Friday, 15 November 2013 09:24

New crowd-funded Linux magazine, half of profits to FOSS


Over half the Linux Format editorial team has resigned from that long-standing organ with the vision of creating a new crowd-founded publication titled Linux Voice with half the profits going back to open source projects.

While it may seem incongrous for me to point readers to print-based publications given the timeliness of news on a site like, there always remains something enjoyable about leafing through a magazine, particularly with quality technical articles that go into greater depth than news headlines.

In this case, the majority of the editorial team behind long-standing Linux Format magazine - Mike Saunders, Andrew Gregory, Ben Everard - made the decision to up and leave, resigning Linux Format with the vision of creating a new publication titled Linux Voice.

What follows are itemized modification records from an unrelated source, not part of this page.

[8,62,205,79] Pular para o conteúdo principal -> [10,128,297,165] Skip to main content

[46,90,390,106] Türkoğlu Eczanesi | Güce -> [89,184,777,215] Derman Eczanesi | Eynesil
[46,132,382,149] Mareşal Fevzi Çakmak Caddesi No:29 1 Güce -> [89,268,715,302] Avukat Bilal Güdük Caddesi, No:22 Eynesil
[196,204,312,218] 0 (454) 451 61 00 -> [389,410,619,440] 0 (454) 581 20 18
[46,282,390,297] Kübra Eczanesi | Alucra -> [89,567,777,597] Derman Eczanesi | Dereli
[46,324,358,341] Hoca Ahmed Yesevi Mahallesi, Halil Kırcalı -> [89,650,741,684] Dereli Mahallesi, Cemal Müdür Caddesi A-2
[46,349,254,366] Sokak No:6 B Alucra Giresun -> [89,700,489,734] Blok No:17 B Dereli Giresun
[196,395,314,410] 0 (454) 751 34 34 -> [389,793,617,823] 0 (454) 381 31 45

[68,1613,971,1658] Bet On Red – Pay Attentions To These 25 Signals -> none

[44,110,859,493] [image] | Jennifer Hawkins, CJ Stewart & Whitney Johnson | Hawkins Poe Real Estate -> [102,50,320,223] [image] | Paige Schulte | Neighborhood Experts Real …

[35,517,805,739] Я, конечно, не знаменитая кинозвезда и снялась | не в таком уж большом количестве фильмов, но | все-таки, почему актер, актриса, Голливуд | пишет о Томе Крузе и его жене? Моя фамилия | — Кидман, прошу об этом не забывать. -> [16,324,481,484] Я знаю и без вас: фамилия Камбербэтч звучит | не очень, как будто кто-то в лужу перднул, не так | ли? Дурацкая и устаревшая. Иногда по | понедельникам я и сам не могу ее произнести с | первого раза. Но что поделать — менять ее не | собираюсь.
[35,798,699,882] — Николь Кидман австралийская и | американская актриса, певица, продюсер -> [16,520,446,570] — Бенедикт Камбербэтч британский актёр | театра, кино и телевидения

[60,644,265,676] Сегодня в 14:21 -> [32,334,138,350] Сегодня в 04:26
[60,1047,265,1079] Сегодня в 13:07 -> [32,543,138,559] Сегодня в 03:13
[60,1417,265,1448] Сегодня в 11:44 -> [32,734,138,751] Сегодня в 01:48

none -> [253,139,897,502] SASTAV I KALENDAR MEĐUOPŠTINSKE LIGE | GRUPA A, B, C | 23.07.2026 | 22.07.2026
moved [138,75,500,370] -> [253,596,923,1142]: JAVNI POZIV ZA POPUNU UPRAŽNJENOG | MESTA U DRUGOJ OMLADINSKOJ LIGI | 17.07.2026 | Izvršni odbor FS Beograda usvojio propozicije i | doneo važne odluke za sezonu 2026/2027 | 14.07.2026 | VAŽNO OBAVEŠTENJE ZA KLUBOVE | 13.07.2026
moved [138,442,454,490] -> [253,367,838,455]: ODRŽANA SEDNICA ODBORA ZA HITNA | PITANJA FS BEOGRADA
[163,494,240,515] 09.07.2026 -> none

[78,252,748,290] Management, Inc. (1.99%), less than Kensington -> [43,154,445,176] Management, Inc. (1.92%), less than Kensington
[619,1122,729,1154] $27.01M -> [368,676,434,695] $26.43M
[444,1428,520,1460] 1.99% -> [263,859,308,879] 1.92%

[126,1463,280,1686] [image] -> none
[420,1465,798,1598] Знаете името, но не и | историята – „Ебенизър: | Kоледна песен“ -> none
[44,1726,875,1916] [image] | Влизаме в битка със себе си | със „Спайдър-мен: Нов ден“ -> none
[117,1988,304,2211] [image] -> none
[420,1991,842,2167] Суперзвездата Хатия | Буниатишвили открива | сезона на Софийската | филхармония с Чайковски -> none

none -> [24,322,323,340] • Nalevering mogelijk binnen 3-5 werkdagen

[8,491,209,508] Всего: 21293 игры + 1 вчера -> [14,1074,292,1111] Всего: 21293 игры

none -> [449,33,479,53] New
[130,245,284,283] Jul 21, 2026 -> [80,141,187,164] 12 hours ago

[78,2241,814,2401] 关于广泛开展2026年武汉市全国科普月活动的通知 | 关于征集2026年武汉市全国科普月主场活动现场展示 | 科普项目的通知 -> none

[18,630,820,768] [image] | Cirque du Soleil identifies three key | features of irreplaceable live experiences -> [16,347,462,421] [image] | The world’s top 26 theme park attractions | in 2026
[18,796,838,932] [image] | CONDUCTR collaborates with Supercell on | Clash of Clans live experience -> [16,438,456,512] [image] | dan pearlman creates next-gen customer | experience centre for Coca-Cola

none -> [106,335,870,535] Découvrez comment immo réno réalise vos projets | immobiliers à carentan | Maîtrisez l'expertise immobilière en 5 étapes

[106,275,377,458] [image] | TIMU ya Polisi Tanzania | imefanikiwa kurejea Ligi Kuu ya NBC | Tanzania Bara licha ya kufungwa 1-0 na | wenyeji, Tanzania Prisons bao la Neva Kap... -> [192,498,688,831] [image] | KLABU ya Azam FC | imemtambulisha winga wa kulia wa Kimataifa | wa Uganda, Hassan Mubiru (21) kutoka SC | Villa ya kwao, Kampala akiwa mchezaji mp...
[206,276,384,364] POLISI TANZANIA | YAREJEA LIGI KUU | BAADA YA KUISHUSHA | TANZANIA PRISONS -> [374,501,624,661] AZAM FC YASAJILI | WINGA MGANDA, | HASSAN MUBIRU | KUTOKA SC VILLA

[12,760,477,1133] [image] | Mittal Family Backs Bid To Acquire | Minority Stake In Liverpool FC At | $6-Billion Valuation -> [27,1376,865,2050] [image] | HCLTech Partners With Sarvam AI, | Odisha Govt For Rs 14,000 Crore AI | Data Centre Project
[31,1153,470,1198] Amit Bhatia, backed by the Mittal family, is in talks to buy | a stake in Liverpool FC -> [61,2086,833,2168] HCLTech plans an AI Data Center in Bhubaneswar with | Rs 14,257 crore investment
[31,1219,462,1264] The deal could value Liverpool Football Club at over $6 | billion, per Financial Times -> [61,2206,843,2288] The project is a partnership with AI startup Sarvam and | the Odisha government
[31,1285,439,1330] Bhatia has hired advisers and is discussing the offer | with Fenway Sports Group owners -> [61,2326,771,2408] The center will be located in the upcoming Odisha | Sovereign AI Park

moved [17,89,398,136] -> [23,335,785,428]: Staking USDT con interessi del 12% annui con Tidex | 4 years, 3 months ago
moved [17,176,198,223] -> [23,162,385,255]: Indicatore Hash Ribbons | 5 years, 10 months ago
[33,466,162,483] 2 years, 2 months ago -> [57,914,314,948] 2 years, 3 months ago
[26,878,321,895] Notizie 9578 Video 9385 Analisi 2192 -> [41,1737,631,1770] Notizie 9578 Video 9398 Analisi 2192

The team announced their goal stating, "Over many years, we helped make our title the market leader. We interviewed everyone we could think of, crammed each issue full of tutorials, reviews and thought-provoking features, and spread the good word about Linux, open source and Free Software."

We were the first to cover the Raspberry Pi from the newsstand. We beat the C.I.A. before it was cool. We sent a comfort package to Edward Snowden, and taught the world how easy servers were to hack (er, sorry, crack). Our fortnightly TuxRadar podcast entertained thousands of insightful and generous listeners, and we loved every minute of it."

"Last month we quit," the team stated, "because we wanted to do something different. We want to create an even better magazine; a bigger, more entertaining and more accountable magazine for the community we love to serve."

"And thus is born - the creators hope - Linux Voice magazine. Ben Everard stated in a Reddit discussion on the magazine, "We left because we weren't given the freedom to make the magazine as good as we knew we could. We were also really keen to make a magazine that supported the community rather than just reported on it."

Andrew Gregory is more open, stating "The straw that broke the camel's back for me was that Future PLC cut the page count of every magazine, regardless of how well they were doing, in an effort to cut costs ... Linux format was doing well; we'd increased our circulation and our profits... So I found it pretty galling that, to pay for other magazines' falling circulations, the quality of our product had to suffer by having pages taken away from it. What made this workse is that at the same time, the PLC announced that it would be reinstating the divident [sic] payment for shareholders. I saw this as taking value away from the readers, the subscribers, and putting directly into the hands of the shareholders. This is unfair."

The gang of three state Linux Format will be different and it will be better than any other print-based Linux publication (though, ironically, designed and laid out using Adobe InDesign.)

First, 50% of profits will go back to Free Software and Linux communities with the readership choosing where the funding goes.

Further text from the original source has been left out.